[Start of Attachment]

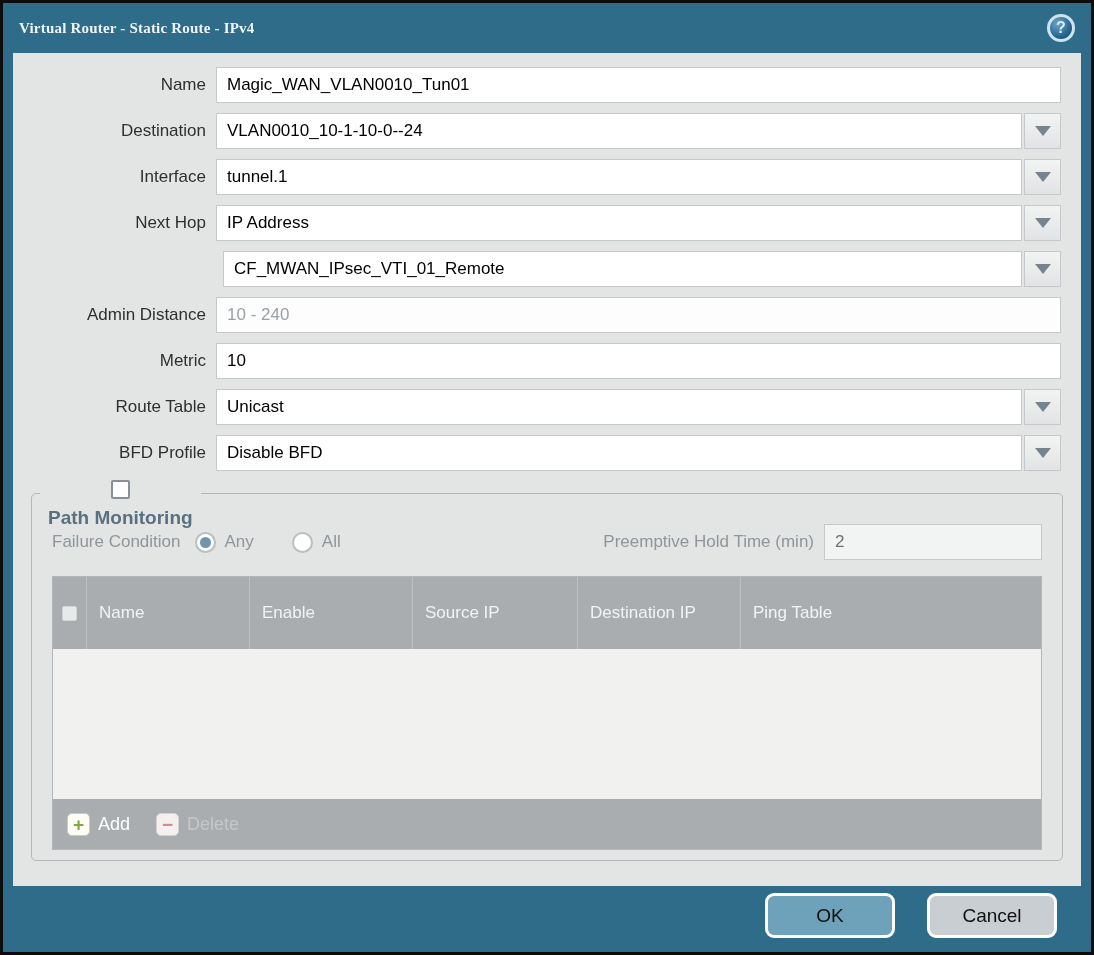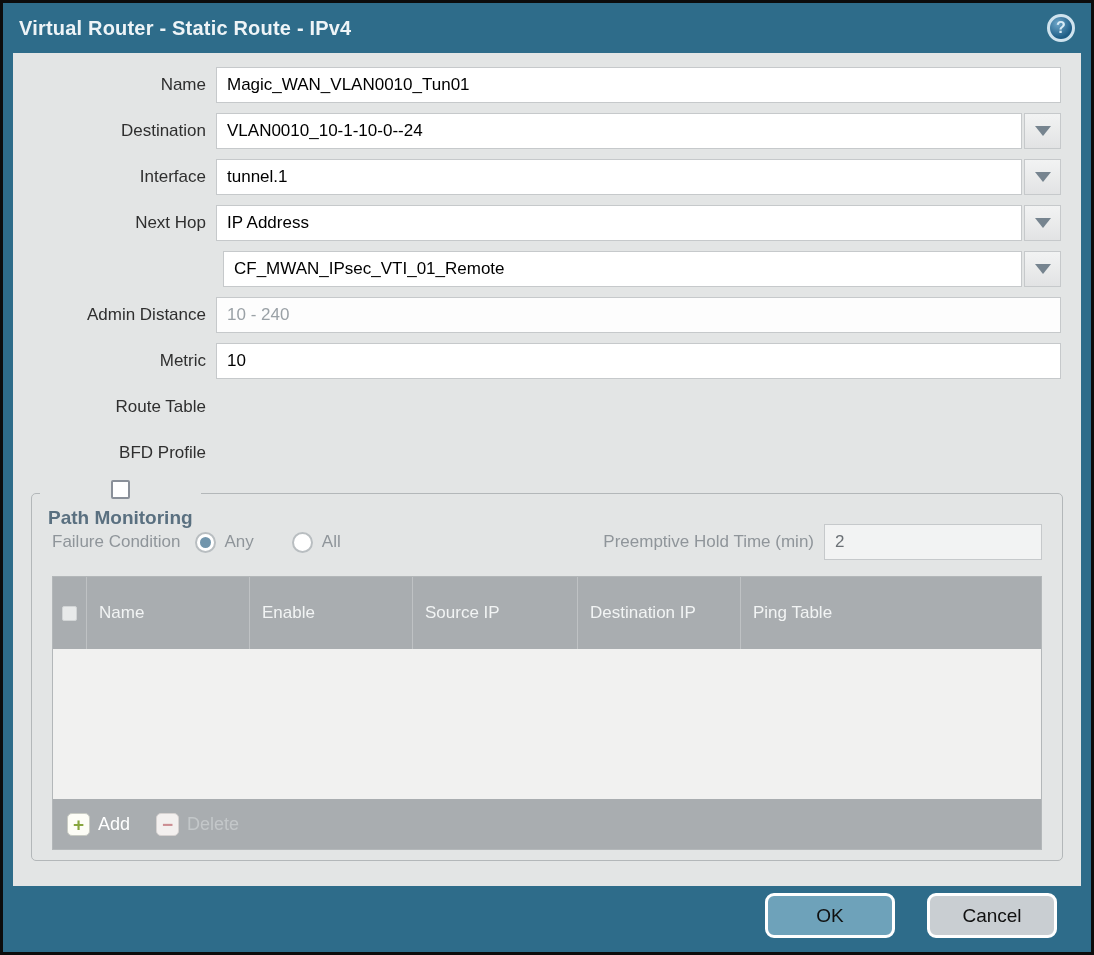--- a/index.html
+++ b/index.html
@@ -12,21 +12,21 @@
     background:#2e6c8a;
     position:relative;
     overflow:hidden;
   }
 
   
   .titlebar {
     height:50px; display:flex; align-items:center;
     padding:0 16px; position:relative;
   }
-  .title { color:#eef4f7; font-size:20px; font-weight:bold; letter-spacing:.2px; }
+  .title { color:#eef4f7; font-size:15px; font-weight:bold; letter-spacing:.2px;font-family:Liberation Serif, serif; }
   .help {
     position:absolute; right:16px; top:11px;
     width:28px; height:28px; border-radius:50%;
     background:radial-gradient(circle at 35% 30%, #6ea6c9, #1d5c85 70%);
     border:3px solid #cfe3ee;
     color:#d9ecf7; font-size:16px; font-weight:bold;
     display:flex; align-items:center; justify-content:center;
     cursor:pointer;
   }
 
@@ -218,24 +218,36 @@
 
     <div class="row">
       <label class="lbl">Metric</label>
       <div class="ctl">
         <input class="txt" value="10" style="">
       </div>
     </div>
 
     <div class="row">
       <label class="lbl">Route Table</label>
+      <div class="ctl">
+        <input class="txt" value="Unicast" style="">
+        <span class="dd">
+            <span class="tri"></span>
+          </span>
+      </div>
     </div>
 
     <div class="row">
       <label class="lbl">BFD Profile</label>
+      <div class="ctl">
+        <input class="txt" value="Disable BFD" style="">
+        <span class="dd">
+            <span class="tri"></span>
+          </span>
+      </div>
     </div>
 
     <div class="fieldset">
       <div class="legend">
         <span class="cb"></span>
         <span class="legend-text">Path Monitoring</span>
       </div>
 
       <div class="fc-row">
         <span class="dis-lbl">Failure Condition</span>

[End of Attachment]

Work instruction: Return nothing but the lines running from the start of the data to the line with "color:#eef4f7; font-size:20px; font-weight:bold;", please, both ends included and no pictures.

Exercise result:
--- a/index.html
+++ b/index.html
@@ -12,21 +12,21 @@
     background:#2e6c8a;
     position:relative;
     overflow:hidden;
   }
 
   
   .titlebar {
     height:50px; display:flex; align-items:center;
     padding:0 16px; position:relative;
   }
-  .title { color:#eef4f7; font-size:20px; font-weight:bold; letter-spacing:.2px; }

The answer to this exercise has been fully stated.